Volumes i, ii, and iii of the Monist (1890-1893) contain a number of articles by Mr. Charles S. Peirce, articles the originality of which has apparently prevented their making an immediate impression, but which, if I mistake not, will prove a gold-mine of ideas for thinkers of the coming generation. Mr. Peirce’s views, tho reached so differently, are altogether congruous with Bergson’s. Both philosophers believe that the appearance of novelty in things is genuine. To an observer standing outside of its generating causes, novelty can appear only as so much ‘chance’; to one who stands inside it is the expression of ‘free creative activity.’ Peirce’s ‘tychism’ is thus practically synonymous with Bergson’s ‘devenir reel.’ The common objection to admitting novelties is that by jumping abruptly in, ex nihilo, they shatter the world’s rational continuity. Peirce meets this objection by combining his tychism
[Footnote 1: Compare the douma with what Perry aimed at.]

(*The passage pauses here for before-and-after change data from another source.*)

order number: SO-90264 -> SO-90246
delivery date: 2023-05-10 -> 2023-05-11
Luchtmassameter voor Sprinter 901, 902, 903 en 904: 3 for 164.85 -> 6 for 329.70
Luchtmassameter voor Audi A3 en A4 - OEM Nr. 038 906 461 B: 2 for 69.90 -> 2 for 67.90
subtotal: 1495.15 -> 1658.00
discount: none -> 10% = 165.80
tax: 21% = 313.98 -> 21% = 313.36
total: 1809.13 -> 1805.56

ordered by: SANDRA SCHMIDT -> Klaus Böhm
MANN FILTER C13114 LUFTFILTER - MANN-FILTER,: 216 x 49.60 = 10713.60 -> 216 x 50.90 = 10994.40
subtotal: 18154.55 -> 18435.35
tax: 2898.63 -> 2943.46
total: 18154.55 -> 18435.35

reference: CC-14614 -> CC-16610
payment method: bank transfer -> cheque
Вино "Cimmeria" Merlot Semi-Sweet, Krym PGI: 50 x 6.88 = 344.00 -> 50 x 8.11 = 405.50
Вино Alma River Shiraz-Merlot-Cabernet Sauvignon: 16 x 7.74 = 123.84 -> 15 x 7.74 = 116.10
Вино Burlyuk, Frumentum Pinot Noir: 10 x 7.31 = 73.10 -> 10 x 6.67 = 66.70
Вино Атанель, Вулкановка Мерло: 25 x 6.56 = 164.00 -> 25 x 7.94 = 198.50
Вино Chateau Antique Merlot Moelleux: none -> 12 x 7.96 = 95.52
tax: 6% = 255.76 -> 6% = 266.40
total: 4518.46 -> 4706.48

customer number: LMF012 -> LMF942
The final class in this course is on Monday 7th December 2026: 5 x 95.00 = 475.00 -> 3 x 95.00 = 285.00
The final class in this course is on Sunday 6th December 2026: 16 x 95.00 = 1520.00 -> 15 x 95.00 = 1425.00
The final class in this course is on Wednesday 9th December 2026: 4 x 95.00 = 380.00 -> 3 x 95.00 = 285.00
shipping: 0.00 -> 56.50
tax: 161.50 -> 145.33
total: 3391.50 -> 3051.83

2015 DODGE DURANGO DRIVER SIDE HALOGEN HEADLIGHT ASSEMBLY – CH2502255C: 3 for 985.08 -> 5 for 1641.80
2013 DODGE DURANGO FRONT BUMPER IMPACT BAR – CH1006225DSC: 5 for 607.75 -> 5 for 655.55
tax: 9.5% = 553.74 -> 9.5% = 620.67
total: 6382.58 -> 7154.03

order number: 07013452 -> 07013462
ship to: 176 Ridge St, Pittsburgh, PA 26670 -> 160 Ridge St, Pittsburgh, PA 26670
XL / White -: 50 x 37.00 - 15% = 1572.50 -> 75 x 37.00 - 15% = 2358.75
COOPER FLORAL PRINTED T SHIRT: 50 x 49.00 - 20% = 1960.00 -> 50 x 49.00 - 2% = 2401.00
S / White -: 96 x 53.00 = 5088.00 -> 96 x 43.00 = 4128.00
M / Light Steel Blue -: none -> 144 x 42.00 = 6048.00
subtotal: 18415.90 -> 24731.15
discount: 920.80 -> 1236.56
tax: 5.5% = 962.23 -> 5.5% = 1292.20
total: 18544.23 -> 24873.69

[Footnote 2: Compare Appendix B, as to what I mean here by ‘real’ casual activity.]
with an express doctrine of ‘synechism’ or continuity, the two doctrines merging into the higher synthesis on which he bestows the name of ’agapasticism (loc. cit., iii, 188), which means exactly the same thing as Bergson’s ‘evolution creatrice.’ Novelty, as empirically found, doesn’t arrive by jumps and jolts, it leaks in insensibly, for adjacents in experience are always interfused, the smallest real datum being both a coming and a going, and even numerical distinctness being realized effectively only after a concrete interval has passed. The intervals also deflect us from the original paths of direction, and all the old identities at last give out, for the fatally continuous infiltration of otherness warps things out of every original rut. Just so, in a curve, the same direction is never followed, and the conception of it as a myriad-sided polygon falsifies it by supposing it to do so for however short a time. Peirce speaks of an ‘infinitesimal’ tendency to diversification. The mathematical notion of an infinitesimal contains, in truth, the whole paradox of the same and yet the nascent other, of an identity that won’t keep except so far as it keeps failing, that won’t transfer, any more than the serial relations in question transfer, when you apply them to reality instead of applying them to concepts alone.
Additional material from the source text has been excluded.